TASK STATEMENT: Look through the records below for the line holding "QualityPro by TecWork". Write it out exactly, with each following line through the line holding "4.85 out of 5".

RECORDS FOR PROCESSING:
————————

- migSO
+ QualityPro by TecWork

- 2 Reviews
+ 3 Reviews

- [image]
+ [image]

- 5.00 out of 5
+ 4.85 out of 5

————————

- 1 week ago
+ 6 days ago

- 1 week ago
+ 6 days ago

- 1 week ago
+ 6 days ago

————————

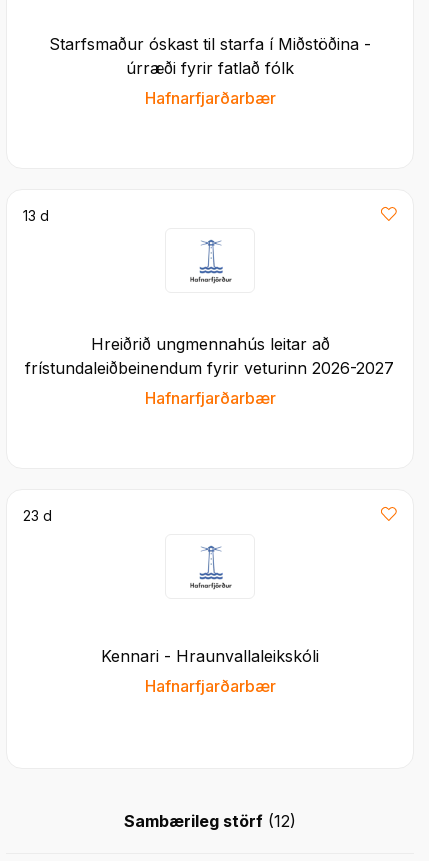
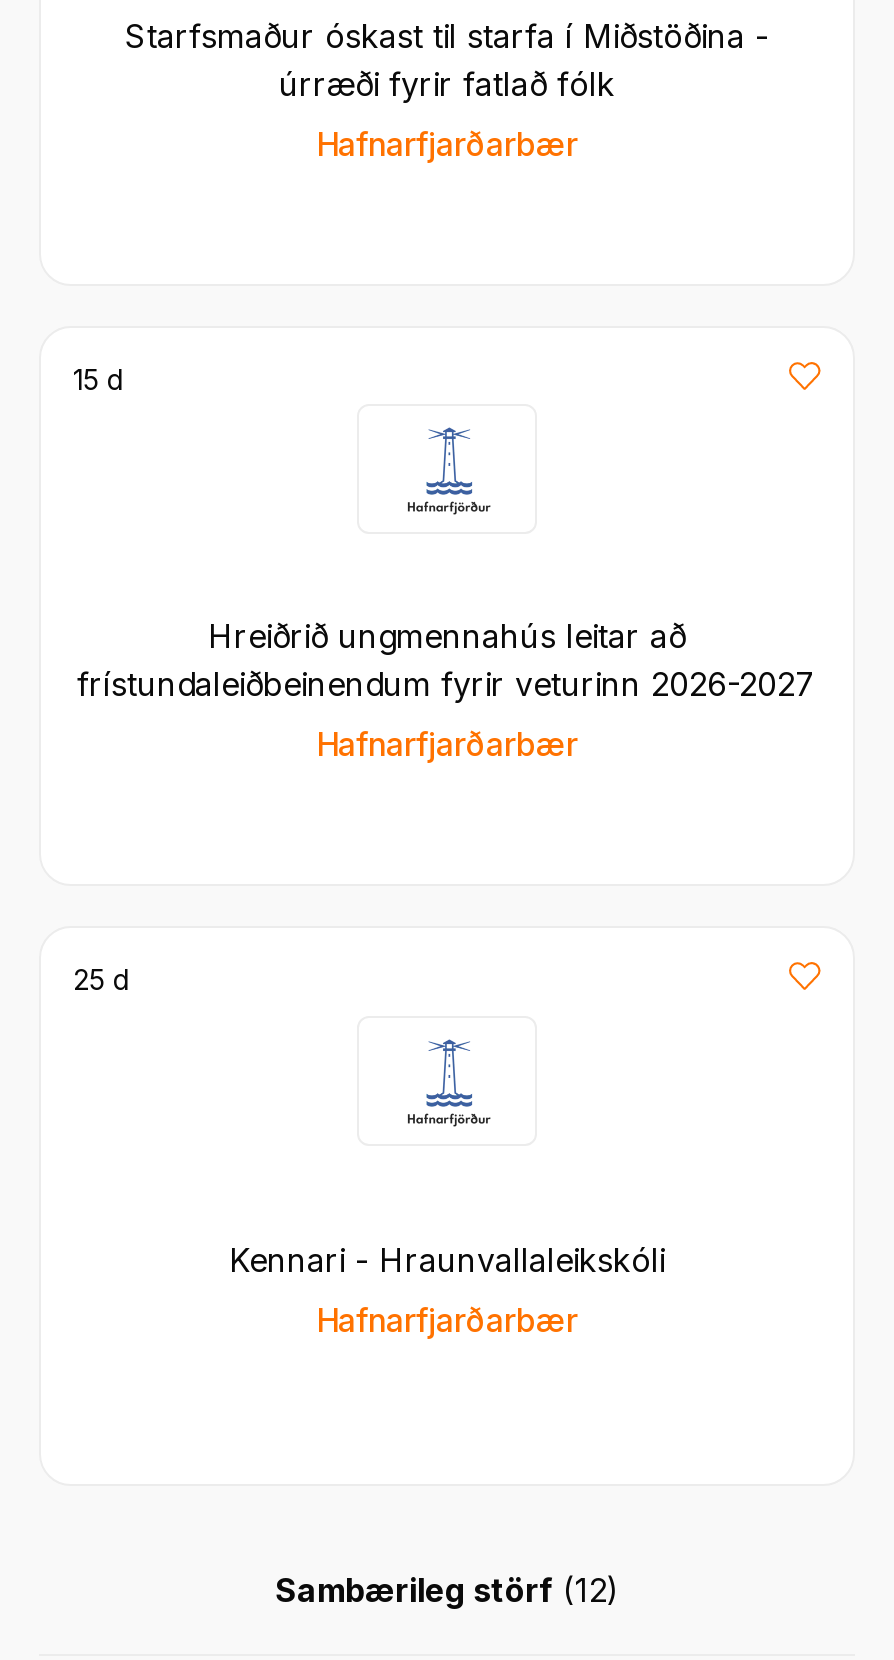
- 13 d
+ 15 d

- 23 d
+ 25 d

————————

SOLUTION TO THE EXERCISE:
+ QualityPro by TecWork

- 2 Reviews
+ 3 Reviews

- [image]
+ [image]

- 5.00 out of 5
+ 4.85 out of 5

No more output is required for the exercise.